_Goal of the exercise:_ Each record below needs to be written out exactly as it reads.
· · · · · · ·
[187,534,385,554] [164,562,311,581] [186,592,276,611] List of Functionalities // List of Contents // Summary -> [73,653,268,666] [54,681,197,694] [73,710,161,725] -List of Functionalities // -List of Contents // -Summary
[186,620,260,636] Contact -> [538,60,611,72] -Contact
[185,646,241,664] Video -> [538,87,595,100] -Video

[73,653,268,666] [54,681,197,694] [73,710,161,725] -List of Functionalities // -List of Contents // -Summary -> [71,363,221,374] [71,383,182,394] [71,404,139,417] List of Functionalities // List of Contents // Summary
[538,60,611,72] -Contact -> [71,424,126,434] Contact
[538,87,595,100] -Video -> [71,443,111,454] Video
· · · · · · ·
_Task answer:_
[187,534,385,554] [164,562,311,581] [186,592,276,611] List of Functionalities // List of Contents // Summary -> [73,653,268,666] [54,681,197,694] [73,710,161,725] -List of Functionalities // -List of Contents // -Summary
[186,620,260,636] Contact -> [538,60,611,72] -Contact
[185,646,241,664] Video -> [538,87,595,100] -Video

[73,653,268,666] [54,681,197,694] [73,710,161,725] -List of Functionalities // -List of Contents // -Summary -> [71,363,221,374] [71,383,182,394] [71,404,139,417] List of Functionalities // List of Contents // Summary
[538,60,611,72] -Contact -> [71,424,126,434] Contact
[538,87,595,100] -Video -> [71,443,111,454] Video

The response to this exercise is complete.